I have until the end of the month to soak in as much of her as I can. Not like she would leave town when I’m finished with her, although she might wish she could. I’ll be able to see her again if I want to. She can’t hide from me. It’s like part of me will be imprinted on her somehow. She will never get rid of me.
It’s just a hell of a lot more convenient to have an excuse to see her, is all.
How far do I have to take it to make her drop out? Everyone in school is already having a blast, treating her like comic relief or some shit. They might even be disappointed if she stops showing up. Who are they supposed to make fun of if she quits?
Obviously, if we’re going for more than misery—if we want to make it bad enough that she has no choice but to drop out forgood and never show her face on campus again—we have to kick things up a level. And by we, I mean Tiana and her girls.
It’s risky, getting her involved again. Not that she’s anything I can’t handle, but already I’ve been catching her giving me these meaningful looks whenever we cross paths on campus. Like we have a secret. We do, but it’s not something I want to broadcast around. It doesn’t make us friends. She doesn’t seem to get that. I don’t need her thinking there will ever be anything more here.

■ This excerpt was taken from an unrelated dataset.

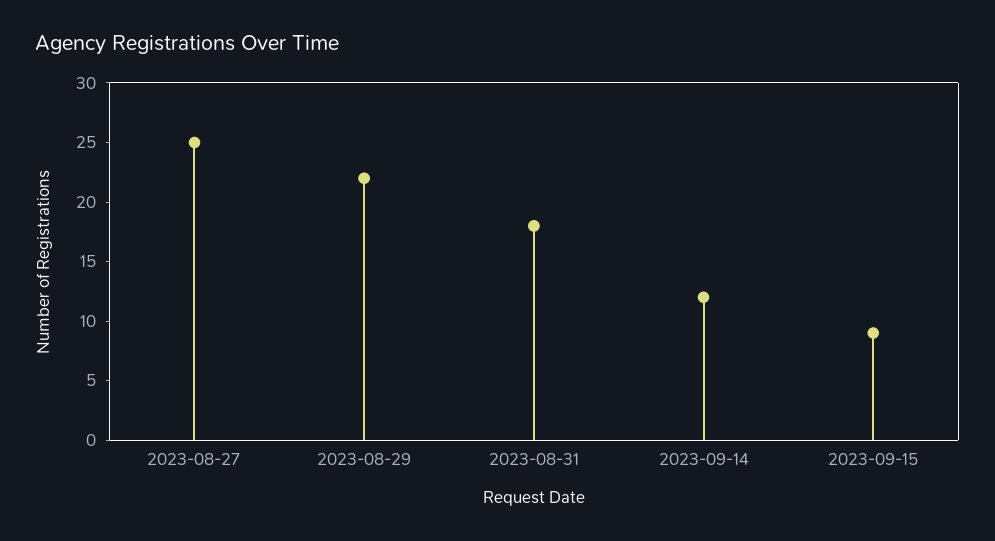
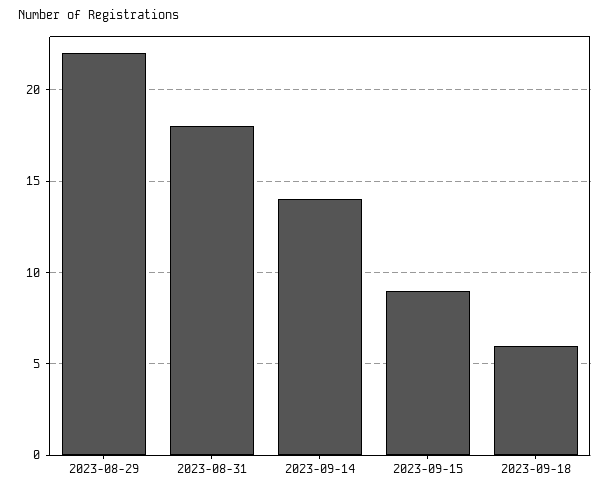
2023-08-27: 25 -> none
2023-09-14: 12 -> 14
2023-09-18: none -> 6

As far as I know, she’s single and always has been. I mean, who would want to get tangled up with her? She’s not exactly stable. Not that I have a lot of stability in my life, but one fight and I could wake up with my dick lying next to me on the bed. I honestly wouldn’t put it past her.
For now, she’s useful, which is why I seek her out once I get to campus. I only have a few minutes to spare, but it won’t take long. If anything, it’s better to meet up with her this way. I have an excuse to cut things short.
She’s hanging out in her and her friends’ usual spot under a graceful beech tree, judging everybody who walks past. When she sees me, she gets up from the ground. I wish she wouldn’t. “How’s it going?” she asks, while her friends giggle. I’m pretty sure that’s all they’re capable of doing.